Posted on April 2, 2023

The Hitchhiker's Guide to Binary-to-Text Encoding

Either for debugging, data serialization, cryptography or ID generation, binary-to-text encoding is an important tool for most developers representing binary data in a sequence of printable characters. Either you currently want to select a specific one or just want to generally understand the basic properties of each, this article will provide you an overview.

One thing all of these encodings have in common, is that they require more space than the underlying bit-data. How much
depends on the encoding and the size of its alphabet. Another important property is "human-readability", so if you want
to understand the underlying value at a glance, it will be way easier with a hex encoding than base64. Also don't forget
padding, required if a single character does not exactly represent 2, 4 or 8 bits, which makes the output length variable. Finally, you need to consider how readily available implementations of the chosen encoding is, especially if you want to send the data to different system using different tech stacks.

Encodings

Binary

Binary, also known as base-2 encoding, is the simplest and most fundamental binary-to-text encoding. It represents data using only two symbols: 0 and 1. In binary encoding, each byte (consisting of 8 bits) is directly translated into a sequence of eight 0s and 1s.

Binary encoding is best suited for situations where readability is not a primary concern, such as number encoding and debugging purposes. Although it is not widely used for general text encoding due to its verbosity, binary remains an essential building block in understanding more complex binary-to-text encoding schemes.

Property Value
Efficiency 12.5 % (1 bit/char), 1 bit segments
32/64/128 bit 1-32/1-64/1-128 chars
Padding false
Const. Out. Len. false
Suited for number encoding, debugging
Alphabet 01
Known Usages none
Standardization none
Popularity implementations: common, usage: not common
Example 11010011 01111000 01101100 10010011 01111110 01111111 00111000

Octal

Octal, or base-8 encoding, represents data using eight distinct symbols: 0 through 7. In octal encoding, each byte (8 bits) is divided into three groups of 3 bits each, and each group is then converted into a single octal digit.

Octal encoding is particularly well-suited for number encoding applications, such as the Unix chmod command, which uses octal notation to represent file permissions. While not as prevalent as some others, octal remains a useful and compact representation for certain use cases, especially in contexts where base-8 arithmetic is more convenient or intuitive.

Property Value
Efficiency 37.5 % (3 bit/char), 24 bit segments
32/64/128 bit 1-11/1-22/1-43 chars
Padding false
Const. Out. Len. false
Suited for number encoding
Alphabet 01234567
Known Usages chmod
Popularity implementations: common, usage: not common
Standardization none
Example 703767722333074323

Decimal

Decimal, or base-10 encoding, represents data using 0 through 9. In decimal encoding, bytes are treated as integer values and then converted to their corresponding decimal representation.

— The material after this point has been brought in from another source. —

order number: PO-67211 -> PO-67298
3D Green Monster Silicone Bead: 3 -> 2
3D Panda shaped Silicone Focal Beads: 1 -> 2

Decimal encoding is particularly suited for number encoding and single-byte representation applications. Due to its familiarity and ease of understanding, decimal encoding is often employed in contexts where readability is important, and the data being represented consists primarily of numerical values.

Property Value
Efficiency 41.5 % (3.32 bit/char)
32/64/128 bit 1-10/1-20/1-39 chars
Padding false
Const. Out. Len. false
Suited for number encoding
Alphabet 0123456789
Known Usages single byte representations
Popularity implementations: common, usage: not common
Standardization none
Example 15902780311763155

Hex

Hexadecimal, often abbreviated as "hex" or referred to as base-16 encoding, is a widely used binary-to-text encoding method that represents data using sixteen distinct symbols: 0-9 and A-F (or a-f) for the digits 10 through 15. In hex encoding, each byte (8 bits) is divided into two groups of 4 bits each, with each group being converted into a single hex digit.

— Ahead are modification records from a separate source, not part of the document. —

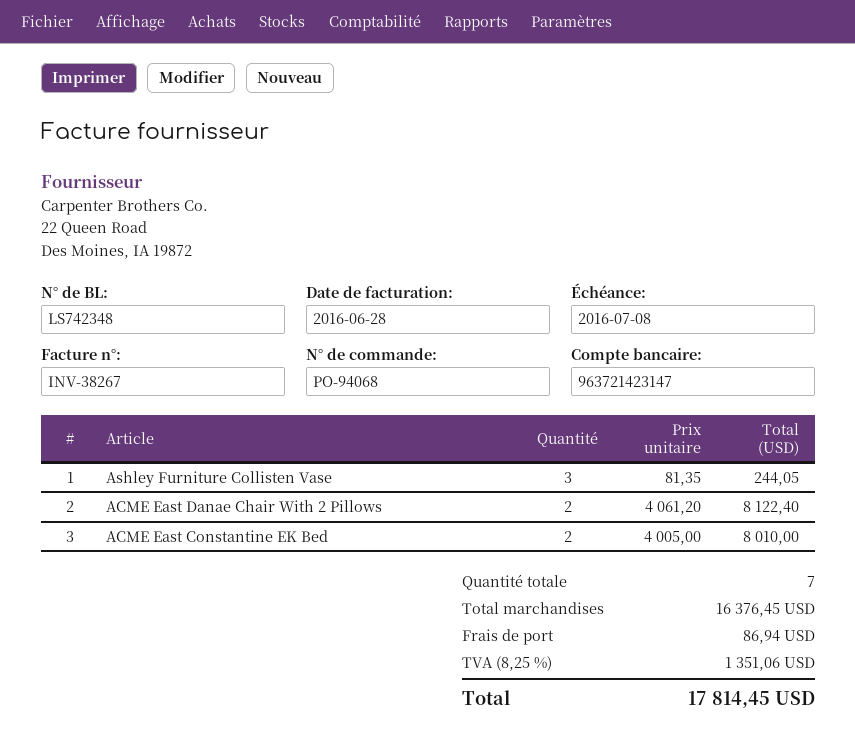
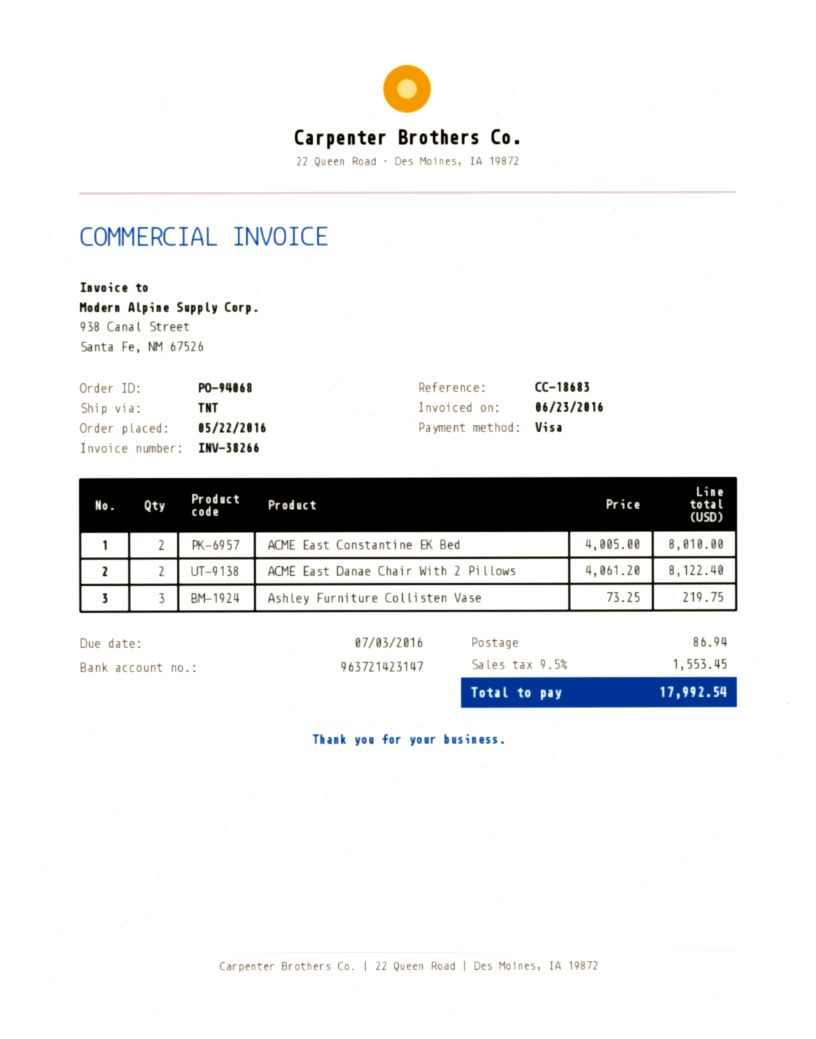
invoice number: INV-38267 -> INV-38266
invoice date: 2016-06-28 -> 2016-06-23
due date: 2016-07-08 -> 2016-07-03
Ashley Furniture Collisten Vase: 3 x 81.35 = 244.05 -> 3 x 73.25 = 219.75
tax: 8.25% = 1351.06 -> 9.5% = 1553.45
total: 17814.45 -> 17992.54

Hexadecimal encoding is particularly suited for number and byte-string encoding applications. It is widely used in various contexts, such as UUIDs, cryptographic keys, and color codes in web design, among others. Hex encoding has been standardized by RFC 4648, which provides guidelines on how this encoding method should be used and implemented in various applications.

Property Value
Efficiency 50 % (4 bit/char), 8 bit segments
32/64/128 bit 8/16/32 chars
Padding false
Const. Out. Len. true
Suited for number & byte-string encoding
Alphabet 0123456789abcdef
Known Usages UUIDs, color codes, cryptographic keys, ...
Popularity implementations: very common, usage: very common
Standardization RFC 4648
Example 387f7e936c78d3

Base26

Base26 encoding, also known as alphabetic encoding, represents data using the 26 letters of the English alphabet (A-Z).

It is particularly suited for number encoding applications and may be useful in scenarios where the encoding output should only contain alphabetic characters. However, it is not widely adopted, and there are no known standardization or specific use cases for this encoding method.

Property Value
Efficiency 58.8 % (4.70 bit/char)
32/64/128 bit 7/14/28 chars
Padding false
Const. Out. Len. true
Suited for byte-string encoding
Alphabet ABCDEFGHIJKLMNOPQRSTUVWXYZ
Known Usages none
Popularity implementations: not common, usage: not common
Standardization none
Example EIQYWQEAJRFF

Base32

Base32 represents data using a set of 32 distinct characters, typically consisting of uppercase letters A-Z and digits 2-7. This encoding scheme is designed to be more human-readable and resistant to errors when compared to other schemes like base64, while still offering a relatively compact representation of data.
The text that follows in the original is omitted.